About Riebeckite (Bruised Moon Sequence Book 1)
Dangerous spores gather on Earth after an asteroid strikes the moon. Humanity watches the skies…but the real danger is at their feet.
After an asteroid strike on the moon, a strange blue dust began to flow down through Earth’s atmosphere. It’s harmful to breathe, but at least the microscopic creatures within the dust are dormant. Or so we thought.
Tahira made a childhood promise to a friend that the crisis would bring their people together… before a violent riot tore their lives apart. Now, as an adult, Tahira works as a biologist for a corporation constructing experimental towers to force the spores—known as riebeckites—to germinate into harmless colonies.
Except they’re about to learn everything they think they know about the dust is wrong. The real threat isn’t the asteroid that struck the moon and by the time humanity figures it out, it might be too late.
Riebeckite combines suspense and conspiracy with heart-in-mouth action sequences and nightmarish encounters, all in an immersive near-future setting and, at its core, a heartwarming story of friendship against the odds.

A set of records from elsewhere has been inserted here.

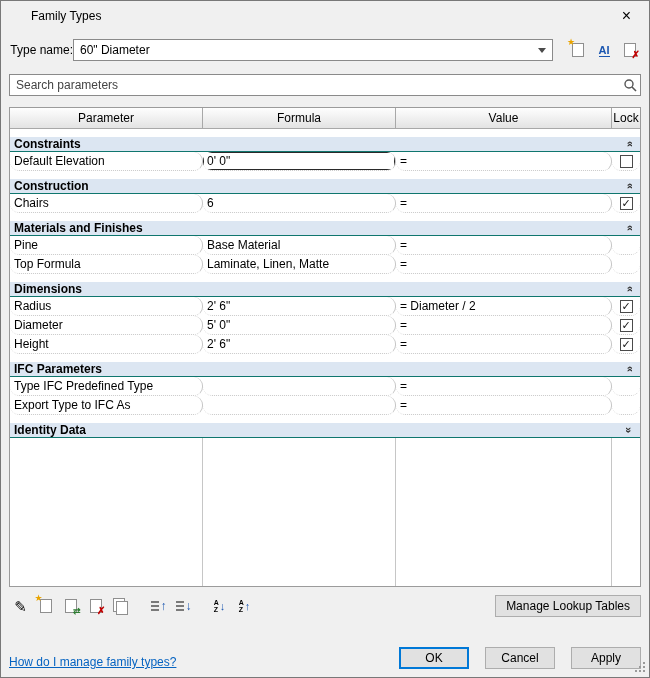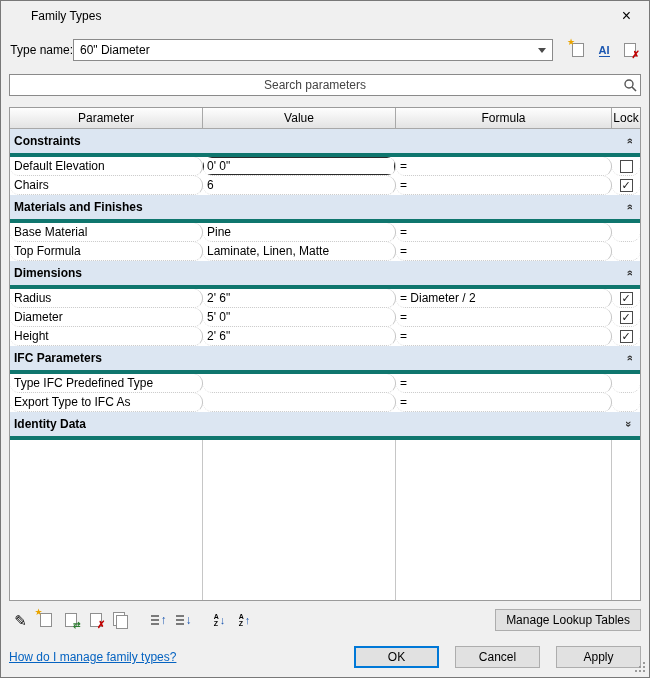--- a/index.html
+++ b/index.html
@@ -23,32 +23,32 @@
   .icon-btn { width:22px; height:22px; display:flex; align-items:center; justify-content:center; margin-left:4px; flex:0 0 auto; }
 
   .sheet { width:12px; height:14px; background:#fff; border:1px solid #8f8f8f; position:relative; display:block; }
   .sheet .star { position:absolute; top:-6px; left:-6px; font-size:9px; color:#e9a400; line-height:1; }
   .sheet .cross { position:absolute; right:-5px; bottom:-4px; font-size:10px; font-weight:bold; color:#c00000; line-height:1; }
   .sheet .assoc { position:absolute; right:-5px; bottom:-4px; font-size:9px; font-weight:bold; color:#2e7d32; line-height:1; }
   .rename-glyph { color:#1a56b0; font-weight:bold; font-size:11px; border-bottom:1px solid #1a56b0; line-height:12px; }
 
   
   .search-row { margin-top:12px; height:22px; background:#fff; border:1px solid #8a8a8a; display:flex; align-items:center; flex:0 0 auto; }
-  .search-input { flex:1; border:none; outline:none; background:transparent; font:inherit; padding:0 14px; color:#6d28d9;text-align:center; }
+  .search-input { flex:1; border:none; outline:none; background:transparent; font:inherit; padding:0 6px; color:#6d28d9; }
   .search-input::placeholder { color:#444; opacity:1; }
   .search-icon { width:20px; display:flex; align-items:center; justify-content:center; }
 
   
   .table-wrap { margin-top:11px; flex:1; min-height:0; border:1px solid #9b9b9b; background:#fff; display:flex; flex-direction:column; overflow:hidden; }
   .thead { display:grid; grid-template-columns:193px 193px 216px 1fr; height:21px; flex:0 0 auto; }
   .th { background:linear-gradient(#fefefe,#e3e3e3); border-right:1px solid #a8a8a8; border-bottom:1px solid #a8a8a8; display:flex; align-items:center; justify-content:center; }
   .th:last-child { border-right:none; }
   .tbody { flex:1; display:flex; flex-direction:column; min-height:0; }
 
-  .section-row { height:28px; flex:0 0 auto; background:var(--section-header-bg,#dce6f2); border-bottom:4px solid #0f766e; display:flex; align-items:center; padding:0 8px 0 4px; font-weight:bold; }
+  .section-row { height:15px; flex:0 0 auto; background:var(--section-header-bg,#dce6f2); border-bottom:1px solid #0f766e; display:flex; align-items:center; padding:0 8px 0 4px; font-weight:bold;margin-top:8px; }
   .section-title { flex:1; }
   .chevron { font-size:11px; color:#333; font-weight:bold; display:inline-block; }
   .chevron.up { transform:rotate(-90deg); }
   .chevron.down { transform:rotate(90deg); }
 
   .prow { display:grid; grid-template-columns:193px 193px 216px 1fr; height:19px; flex:0 0 auto; }
   .cell { border-right:1px solid #c6c6c6; border-bottom:1px dotted #c9c9c9; display:flex; align-items:center; padding:0 4px; white-space:nowrap; overflow:hidden;border-radius:9px; }
   .cell.lock { border-right:none; justify-content:center; padding:0; }
   .cell.vcell.editing { padding:0; }
   .editbox { width:100%; height:18px; border:1px solid #2a2a2a; background:#fff; display:flex; align-items:center; padding:0 3px; }
@@ -71,23 +71,23 @@
   .bars { top:3px; }
   .bars::before { top:4px; left:0; }
   .bars::after { top:8px; left:0; }
   .move-arrow { position:absolute; right:-1px; top:0px; font-size:12px; font-weight:bold; color:#1a56b0; line-height:16px; }
   .sort-icon { display:flex; align-items:center; }
   .sort-letters { display:flex; flex-direction:column; font-size:7px; font-weight:bold; line-height:7px; }
   .sort-arrow { font-size:11px; font-weight:bold; color:#1a56b0; margin-left:1px; }
   .mlt-btn { margin-left:auto; height:22px; padding:0 10px; background:#e1e1e1; border:1px solid #adadad; display:flex; align-items:center; }
 
   
-  .bottom-bar { margin-top:12px; margin-bottom:8px; height:24px; display:flex; align-items:center; flex:0 0 auto; }
+  .bottom-bar { margin-top:26px; margin-bottom:8px; height:24px; display:flex; align-items:flex-end; flex:0 0 auto; }
   .help-link { color:var(--link,#0563c1); text-decoration:underline; }
-  .btn { width:85px; height:22px; background:#e1e1e1; border:1px solid #adadad; display:flex; align-items:center; justify-content:center; margin-left:16px; }
+  .btn { width:70px; height:22px; background:#e1e1e1; border:1px solid #adadad; display:flex; align-items:center; justify-content:center; margin-left:16px; }
   .btn.default { border:1px solid var(--accent,#0078d7); box-shadow:inset 0 0 0 1px var(--accent,#0078d7); }
   .btn-ok { margin-left:auto; }
 
   .grip { position:absolute; right:4px; bottom:4px; width:11px; height:11px; }
   .grip i { position:absolute; right:0; top:0; width:2px; height:2px; background:#9a9a9a; box-shadow:-4px 4px #9a9a9a, 0 4px #9a9a9a, -8px 8px #9a9a9a, -4px 8px #9a9a9a, 0 8px #9a9a9a; }
 </style>
 </head>
 <body>
 
 <div class="dialog">
@@ -128,54 +128,58 @@
         <svg width="14" height="14" viewBox="0 0 14 14">
             <circle cx="6" cy="6" r="4" fill="none" stroke="#555" stroke-width="1.4"></circle>
             <line x1="9" y1="9" x2="13" y2="13" stroke="#555" stroke-width="1.6"></line>
           </svg>
       </span>
     </div>
 
     <div class="table-wrap">
       <div class="thead">
           <div class="th">Parameter</div>
+          <div class="th">Formula</div>
           <div class="th">Value</div>
-          <div class="th">Formula</div>
           <div class="th">Lock</div>
         </div>
       <div class="tbody">
           <div class="section-row">
             <div class="section-title">Constraints</div>
             <div class="chevron up">»</div>
           </div>
           <div class="prow">
             <div class="cell">Default Elevation</div>
             <div class="cell vcell editing">
               <div class="editbox">0'  0"</div>
             </div>
             <div class="cell">=</div>
             <div class="cell lock">
               <div class="cb"></div>
             </div>
           </div>
+          <div class="section-row">
+            <div class="section-title">Construction</div>
+            <div class="chevron up">»</div>
+          </div>
           <div class="prow">
             <div class="cell">Chairs</div>
             <div class="cell vcell">6</div>
             <div class="cell">=</div>
             <div class="cell lock">
               <div class="cb">✓</div>
             </div>
           </div>
           <div class="section-row">
             <div class="section-title">Materials and Finishes</div>
             <div class="chevron up">»</div>
           </div>
           <div class="prow">
+            <div class="cell vcell">Pine</div>
             <div class="cell">Base Material</div>
-            <div class="cell vcell">Pine</div>
             <div class="cell">=</div>
             <div class="cell lock"></div>
           </div>
           <div class="prow">
             <div class="cell">Top Formula</div>
             <div class="cell vcell">Laminate, Linen, Matte</div>
             <div class="cell">=</div>
             <div class="cell lock"></div>
           </div>
           <div class="section-row">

On the surface, this sci-fi novel is a remake of a familiar story – think Ridley Scott’s Alien. There is a strange off-earth creature with a curious life-cycle. It is potentially terribly dangerous to life on earth. Dark military powers are secretly working to weaponise it. They are playing with fire. So far so familiar. But this compellingly written drama offers a refreshing reboot of the genre. It is firmly based on earth, and built around a realistic understanding of geo-politics. It explores the likely response to a global ecological threat, in a way that has a poignant resonance in a world that faces several of these. Its central characters are intelligent, competent, principled middle-eastern women. All of the characters are three dimensional.
This is sci-fi for readers who are ready to grapple with our own world as well as escape into fiction. It is billed as the first of a three part series, and it will doubtless be worth reading the sequels. At the same time, however, it works perfectly well as a standalone. All in all, a terrific achievement. A well-earned 5-stars!